- Exercise -
Write only the number of lines in the entries below that contain the string "rect".

- Material to process -
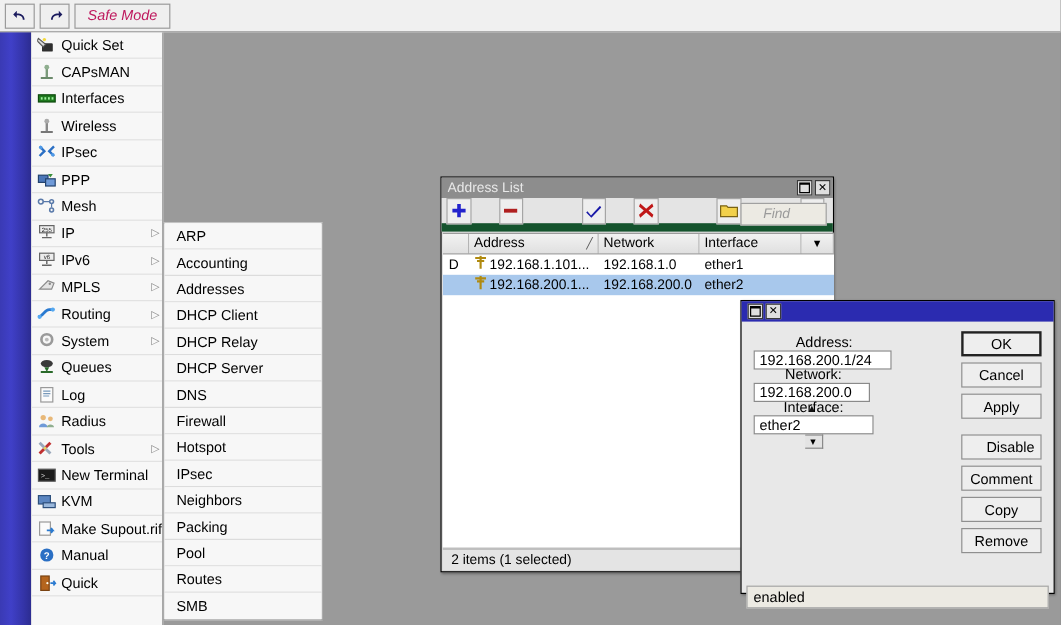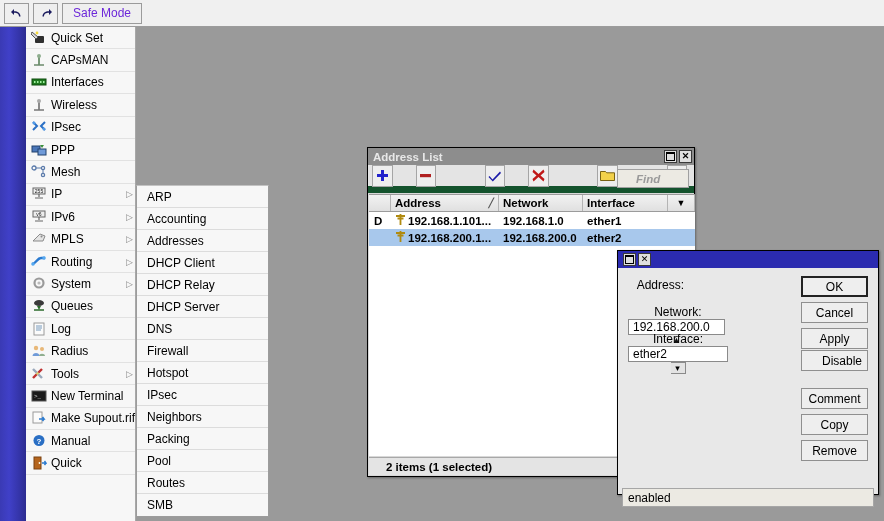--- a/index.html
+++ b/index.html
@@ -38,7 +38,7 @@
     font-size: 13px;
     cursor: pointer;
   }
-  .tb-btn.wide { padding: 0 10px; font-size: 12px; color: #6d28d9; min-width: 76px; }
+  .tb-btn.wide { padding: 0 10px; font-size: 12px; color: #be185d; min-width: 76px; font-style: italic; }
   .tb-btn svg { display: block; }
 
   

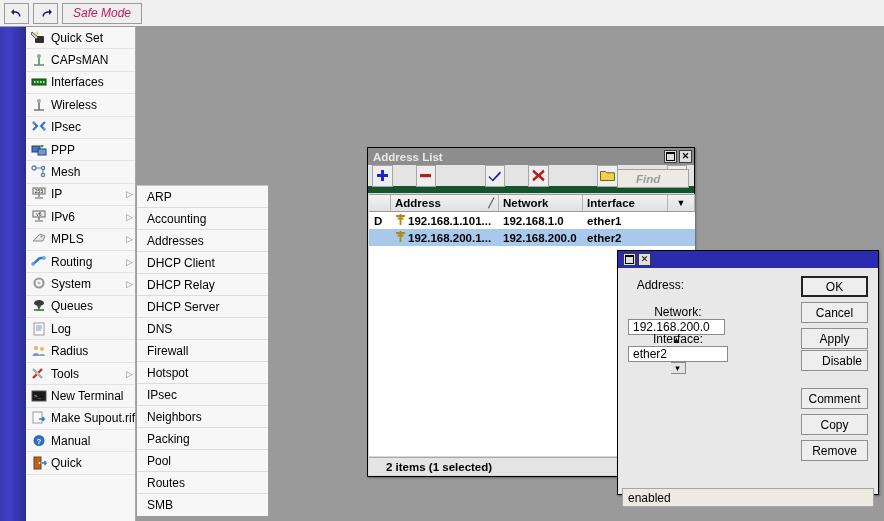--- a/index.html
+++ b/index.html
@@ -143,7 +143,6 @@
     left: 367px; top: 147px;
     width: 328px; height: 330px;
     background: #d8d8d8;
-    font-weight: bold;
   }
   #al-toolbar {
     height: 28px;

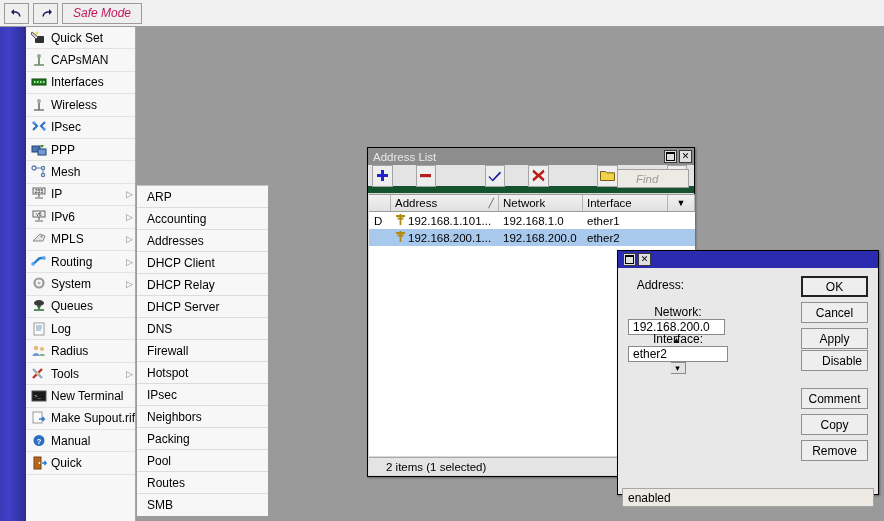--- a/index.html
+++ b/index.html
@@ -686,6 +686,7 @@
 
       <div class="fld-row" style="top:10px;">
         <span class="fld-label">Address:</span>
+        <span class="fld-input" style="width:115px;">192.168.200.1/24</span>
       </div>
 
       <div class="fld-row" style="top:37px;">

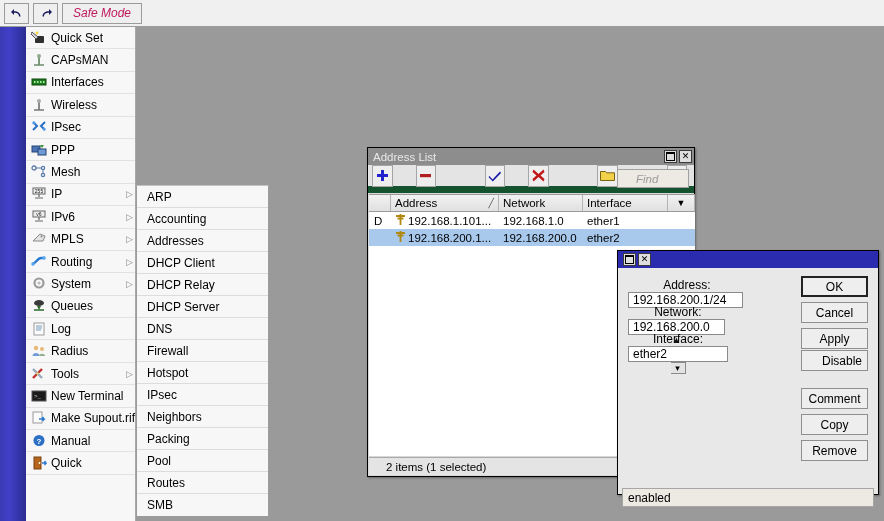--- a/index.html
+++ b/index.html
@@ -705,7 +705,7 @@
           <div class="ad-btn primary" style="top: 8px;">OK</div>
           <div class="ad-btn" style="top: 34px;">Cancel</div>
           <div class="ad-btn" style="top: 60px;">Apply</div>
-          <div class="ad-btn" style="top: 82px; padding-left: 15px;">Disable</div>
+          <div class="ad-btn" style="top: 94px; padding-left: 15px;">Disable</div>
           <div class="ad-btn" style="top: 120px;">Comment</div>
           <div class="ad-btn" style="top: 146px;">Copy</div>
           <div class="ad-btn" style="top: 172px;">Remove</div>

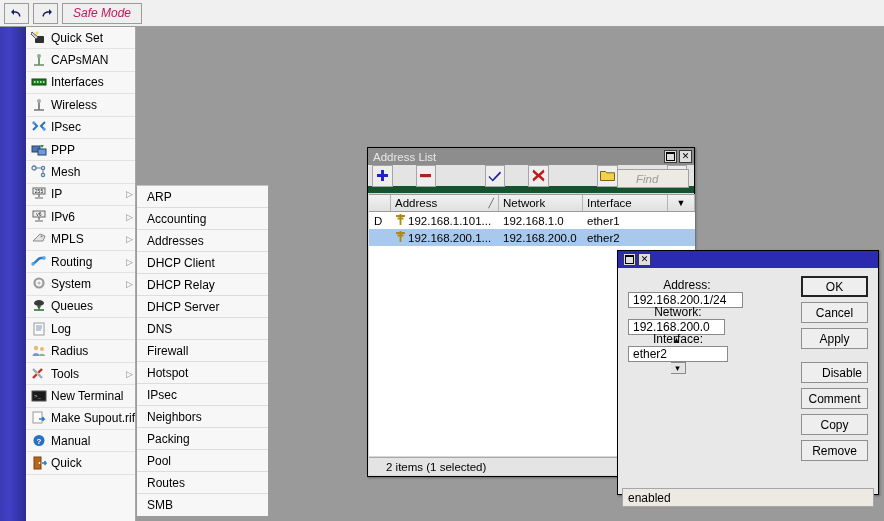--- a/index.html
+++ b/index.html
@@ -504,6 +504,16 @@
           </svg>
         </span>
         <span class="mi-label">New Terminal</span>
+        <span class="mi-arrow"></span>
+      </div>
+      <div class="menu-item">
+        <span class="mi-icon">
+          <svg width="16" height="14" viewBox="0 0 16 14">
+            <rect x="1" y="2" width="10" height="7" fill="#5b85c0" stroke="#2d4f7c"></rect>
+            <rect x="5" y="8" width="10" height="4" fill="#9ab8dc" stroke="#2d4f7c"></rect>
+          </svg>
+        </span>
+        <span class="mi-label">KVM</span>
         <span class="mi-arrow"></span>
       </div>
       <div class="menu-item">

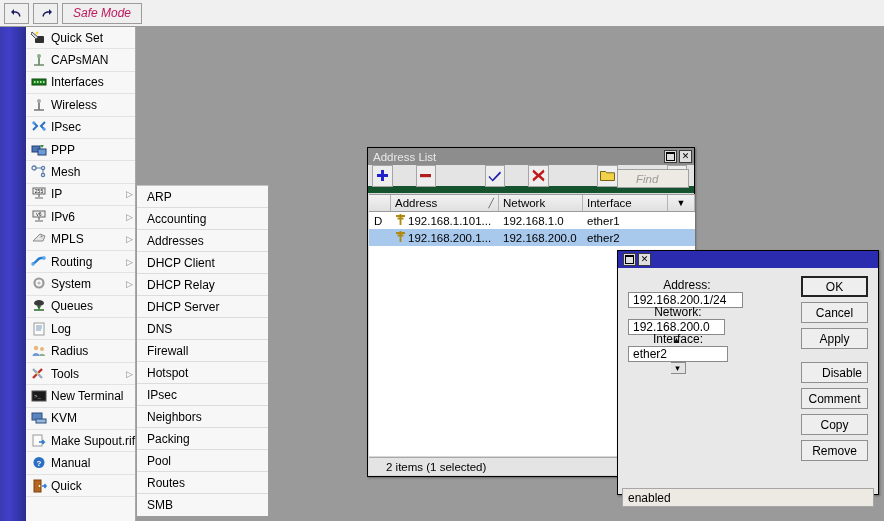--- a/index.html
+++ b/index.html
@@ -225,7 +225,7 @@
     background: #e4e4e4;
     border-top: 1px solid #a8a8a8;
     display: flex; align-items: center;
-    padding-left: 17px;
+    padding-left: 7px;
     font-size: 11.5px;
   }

- Solution to the exercise -
2